Tea was first planted in Africa in 1687 but did not spread to East and Central Africa until the end of the 19th century. Today Africa is one of the world’s largest producers of tea.

When the American colonists settled on the Atlantic seaboard in the early 17th century, tea was an unknown beverage. By 1640, aristocrats in the Netherlands were sipping the drink, and tea consumption became popular with all Dutch people a few decades later. So, while there are no records to confirm, it is believed that tea was first brought to the colony of New Amsterdam (which later became New York) by the Dutch around the middle of the 17th century.

When New Amsterdam passed into English hands in 1674 and became New York, many English tea customs were adopted. One of these customs was the establishment of tea gardens.
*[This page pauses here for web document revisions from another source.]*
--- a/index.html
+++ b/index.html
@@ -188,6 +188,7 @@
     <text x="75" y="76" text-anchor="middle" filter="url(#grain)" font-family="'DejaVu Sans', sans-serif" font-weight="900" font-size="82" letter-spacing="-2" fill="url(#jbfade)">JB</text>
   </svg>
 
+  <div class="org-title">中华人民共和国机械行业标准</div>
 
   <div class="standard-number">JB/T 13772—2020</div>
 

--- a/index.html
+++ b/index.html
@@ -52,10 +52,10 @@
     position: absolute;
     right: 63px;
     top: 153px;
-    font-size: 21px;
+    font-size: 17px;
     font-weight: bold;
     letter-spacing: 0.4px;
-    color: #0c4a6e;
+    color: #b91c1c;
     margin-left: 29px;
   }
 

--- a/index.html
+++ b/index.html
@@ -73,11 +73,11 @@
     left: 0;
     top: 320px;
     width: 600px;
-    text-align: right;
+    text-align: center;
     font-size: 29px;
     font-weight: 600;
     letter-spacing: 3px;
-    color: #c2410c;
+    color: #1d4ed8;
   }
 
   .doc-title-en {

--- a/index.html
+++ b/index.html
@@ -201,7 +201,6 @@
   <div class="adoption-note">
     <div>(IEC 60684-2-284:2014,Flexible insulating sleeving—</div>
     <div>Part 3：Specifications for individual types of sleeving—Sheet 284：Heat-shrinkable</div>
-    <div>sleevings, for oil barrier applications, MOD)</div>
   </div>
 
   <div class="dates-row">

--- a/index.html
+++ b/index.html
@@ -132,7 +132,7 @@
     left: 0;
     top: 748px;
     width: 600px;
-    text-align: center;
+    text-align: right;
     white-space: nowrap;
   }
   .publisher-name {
Two of the earliest were the Vauxhall (there would be two more by this name) and Ranelagh. Named for English counterparts, the gardens were "for breakfasting as well as the evening entertainment of ladies and gentlemen."
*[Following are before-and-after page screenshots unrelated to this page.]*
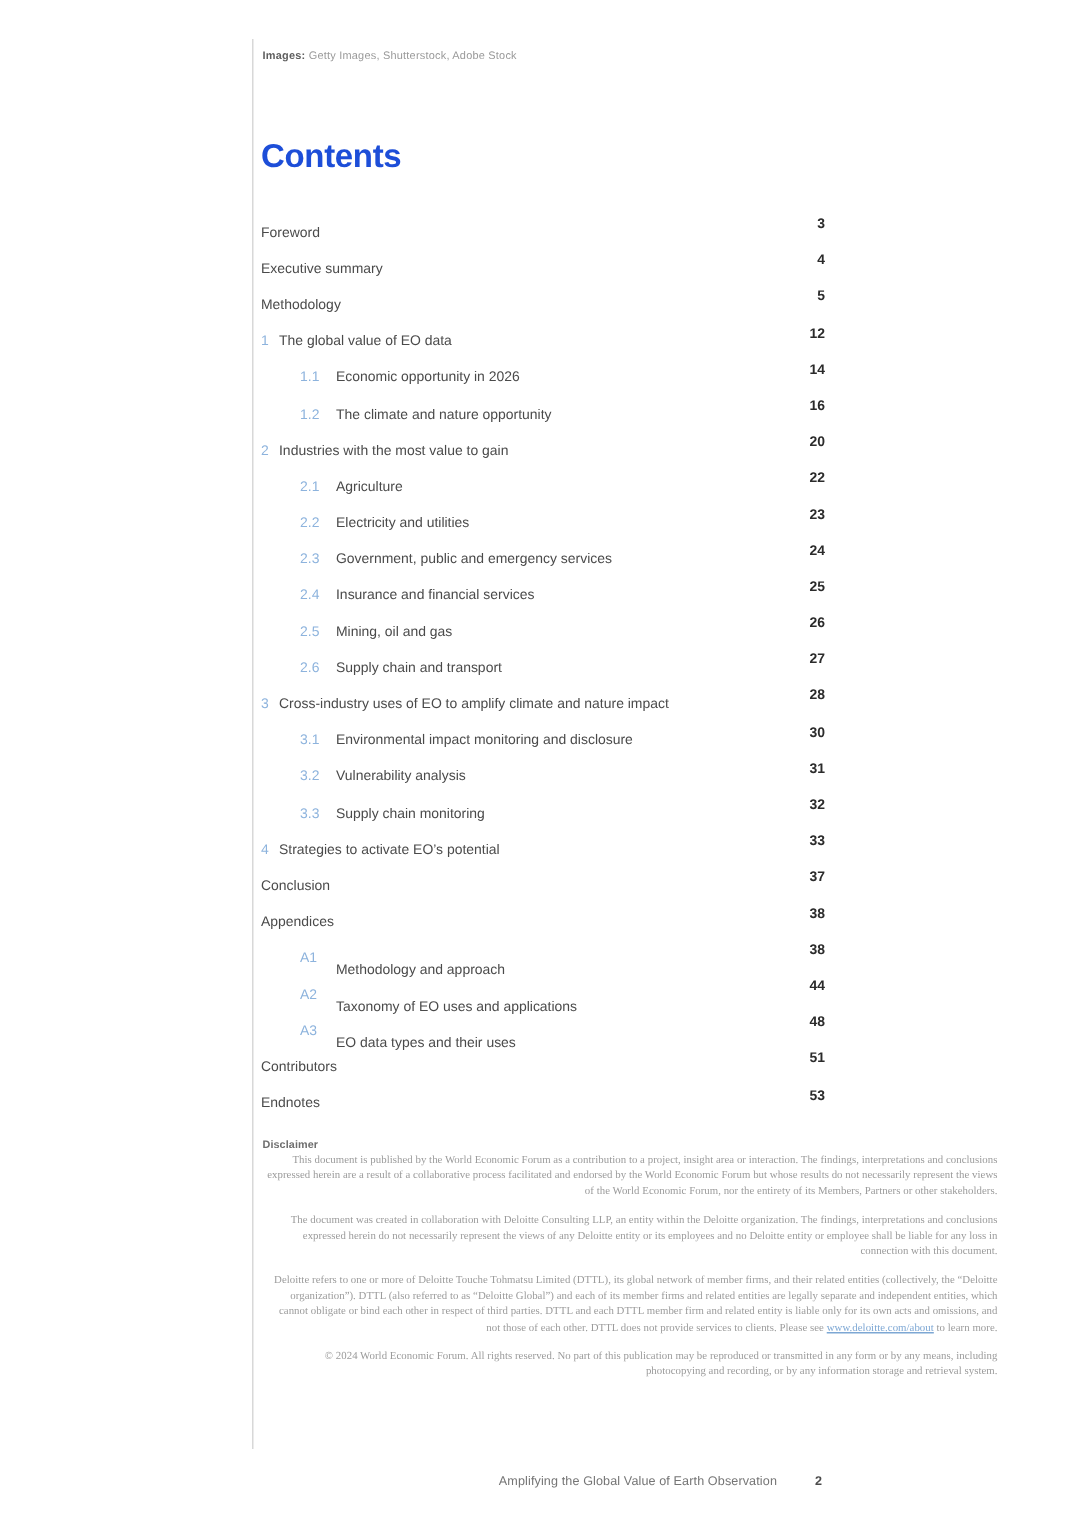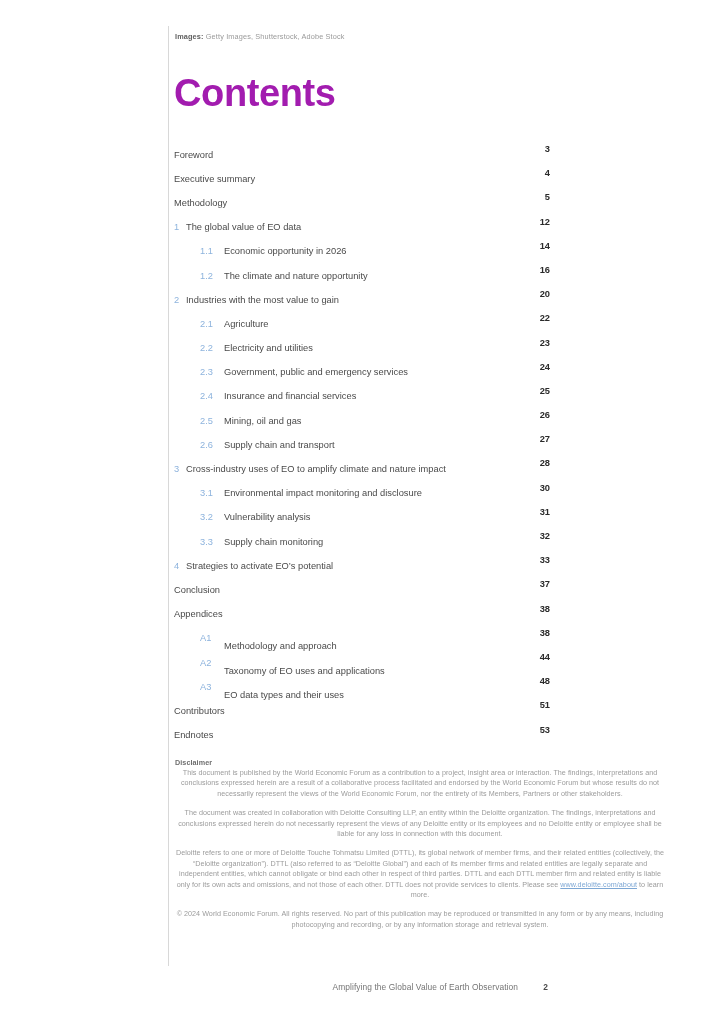--- a/index.html
+++ b/index.html
@@ -54,10 +54,10 @@
   .page-title {
     position: absolute;
     left: 174px;
-    top: 74px;
-    font-size: 38px;
-    font-weight: 700;
-    color: #a21caf;
+    top: 93px;
+    font-size: 22px;
+    font-weight: 700;
+    color: #1d4ed8;
     letter-spacing: -0.01em;
     line-height: 1;
   }

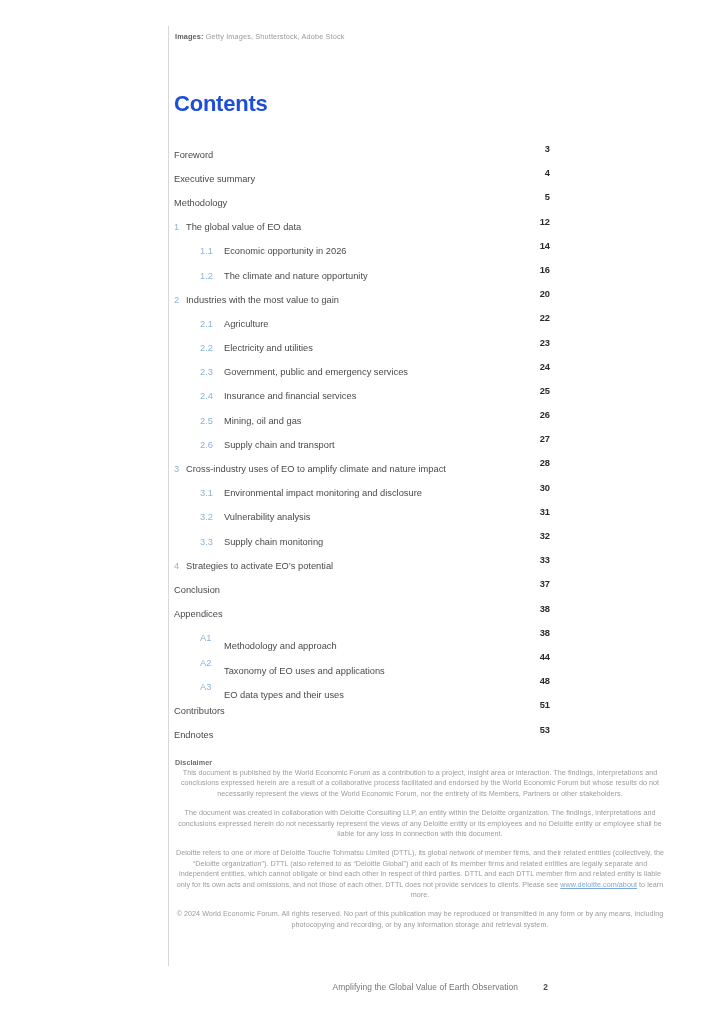--- a/index.html
+++ b/index.html
@@ -131,7 +131,8 @@
     line-height: 10.4px;
     color: #9b9b9b;
     letter-spacing: .005em;
-    text-align: center;
+    text-align: right;
+    font-family: Liberation Serif, serif;
   }
   .disclaimer a, .link {
     color: #7da7d4;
It is documented that William Penn, founder of the Quaker colony on the Delaware River in 1682, brought tea to this community, which later became – Philadelphia. Penn also brought coffee to the colony, which, like tea, was first thought to be a beverage for the well–to–do. But, as with other English colonies, coffee took a spot on the back burner while tea became the favorite, especially in the home.

Tea was enjoyed in Boston as early as 1670. It was first sold in Boston in 1690 by Benjamin Harris and Daniel Vernon, two dealers who obtained licenses to sell tea in accordance with English law. Of course, Boston is also the site of the famed Tea Party in 1773, when angry colonists took a stand on English–imparted tea taxes.

America is unique in its tea consumption habits, in that approximately 40 billion of the 50 billion cups consumed here each year are over ice.

Iced tea debuted in 1904 at the Louisiana State Purchase Exposition in St. Louis, Mo. The temperature was soaring and the staff in the Far East Tea House couldn’t get any fair–goers to even look their way, let alone sample their tea. So they poured the hot tea over ice cubes and the drink quickly became the exposition’s most popular beverage.

The tea bag was born the same year as iced tea, and its arrival was equally serendipitous. A Boston tea merchant began sending samples of tea in small silk bags for customers to try. Eventually, the convenient pre–measured sacks came to dominate the American tea market.